“Rasulullah bersabda: barang siapa yang mencari harta benda yang halal agar dapat menjaga dirinya jangan menjadi peminta-minta dan berusaha demi keluarganya dan agar dapat membagi kasih sayangnya kepada tetangganya maka orang itu akan bertemu pada Allah SWT dalam keadaan wajahnya bersinar bagai rembulan purnama. Rasul juga bersabda bahwa: pedagang yang jujur akan dibayar pada hari kiamat nanti bersama pada shiddiqin dan syuhada.”
Deklarasi Nahdlatut Tujjar, Soerabaia, 1918.[1]
Bisnis semata bisnis tidak diperintahkan dalam ajaran agama Islam. Bisnis dan usaha usaha lainnya harus dilandasi dengan ketakwaan dan keimanan. Hal ini menjadi landasan filosofis, Hadratussyekh KHM Hasyim Asy’ari di dalam membangun koneksitas bisnisnya. Membangun sebuah kepercayaan publik melalui koperasi yang diberi nama “Syirkatu al ‘Inan”.
Hal tersebut dilatarbelakangi oleh sejarah yang melingkupi situasi dan kondisi masyarakat di sekitar Jawa Timur (Surabaya, Jombang, dan Kediri). Pada masa itu, Pemerintah “Kolonial” Hindia Belanda sedang mengalami kemajuan industri. Di berbagai tempat, mereka mendirikan pabrik pabrik gula, kopi, teh, karet, sawit, dan lain lain. Pabrik pabrik milik Pemerintah Hindia Belanda tersebut di satu sisi telah menyerap tenaga kerja dari rakyat pribumi dengan upah standar buruh. Begitu pula pegawai pegawai untuk jawatan pemerintahan dan transportasi kereta api.
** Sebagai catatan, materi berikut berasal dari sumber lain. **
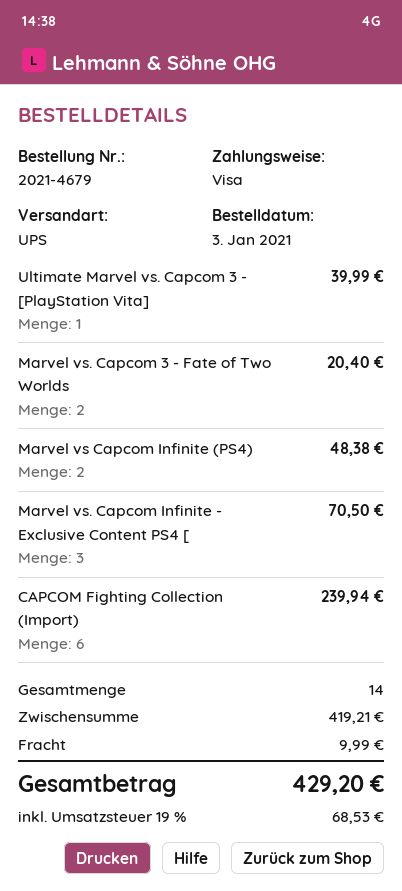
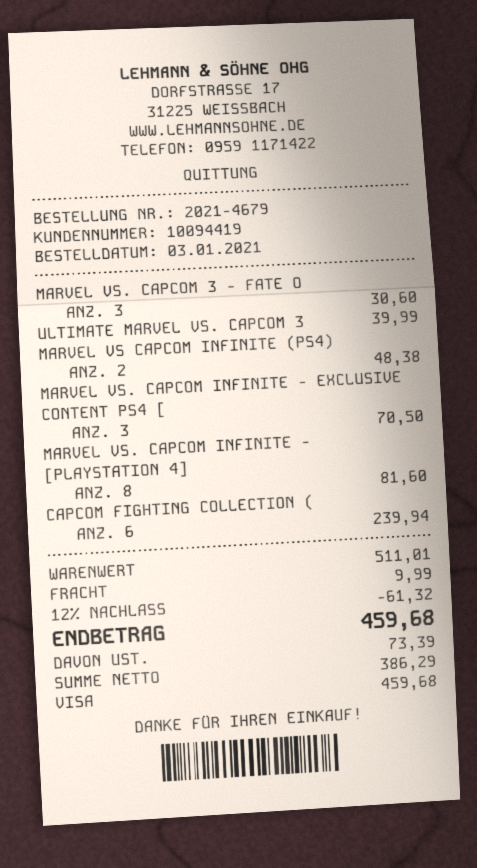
Marvel vs. Capcom 3 - Fate of Two Worlds: 2 for 20.40 -> 3 for 30.60
MARVEL VS. CAPCOM INFINITE - [PLAYSTATION 4]: none -> 8 for 81.60
subtotal: 419.21 -> 511.01
discount: none -> 12% = 61.32
tax: 68.53 -> 73.39
total: 429.20 -> 459.68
Maklumat yang diserukan oleh
Hadratussyekh KHM Hasyim Asy’ari pada saat itu menginginkan keterlibatan kaum
kaum terpelajar dan guru guru agama untuk turut berpartisipasi mendirikan sebuah
kongsi usaha koperasi. Rasa peduli Hadratussyekh terhadap saudara sebangsa dan
setanah air tidak sekali dua dikumandangkannya. Dengan seruan seruan agama,
Hadratussyekh mengingatkan prinsip prinsip bagi yang peduli kepada ekonomi
kerakyatan tersebut.
Bisa dikatakan sebuah revolusi (tsaurah) terhadap keadaan agar rakyat turut sejahtera di dalam
mengenyam jerih payah mereka. Tidak semata menukar keringat dan tenaga hanya
mendasarkan diri pada kesenangan dunia. Kaum terpelajar dan guru guru agama
tidak bisa menjadi elit yang mengasingkan diri dari himpitan ekonomi yang
diderita rakyat. Harus ada kerjasama (al
ta’awun) untuk menghadapi realitas hidup bermasyarakat dengan bergotong
royong.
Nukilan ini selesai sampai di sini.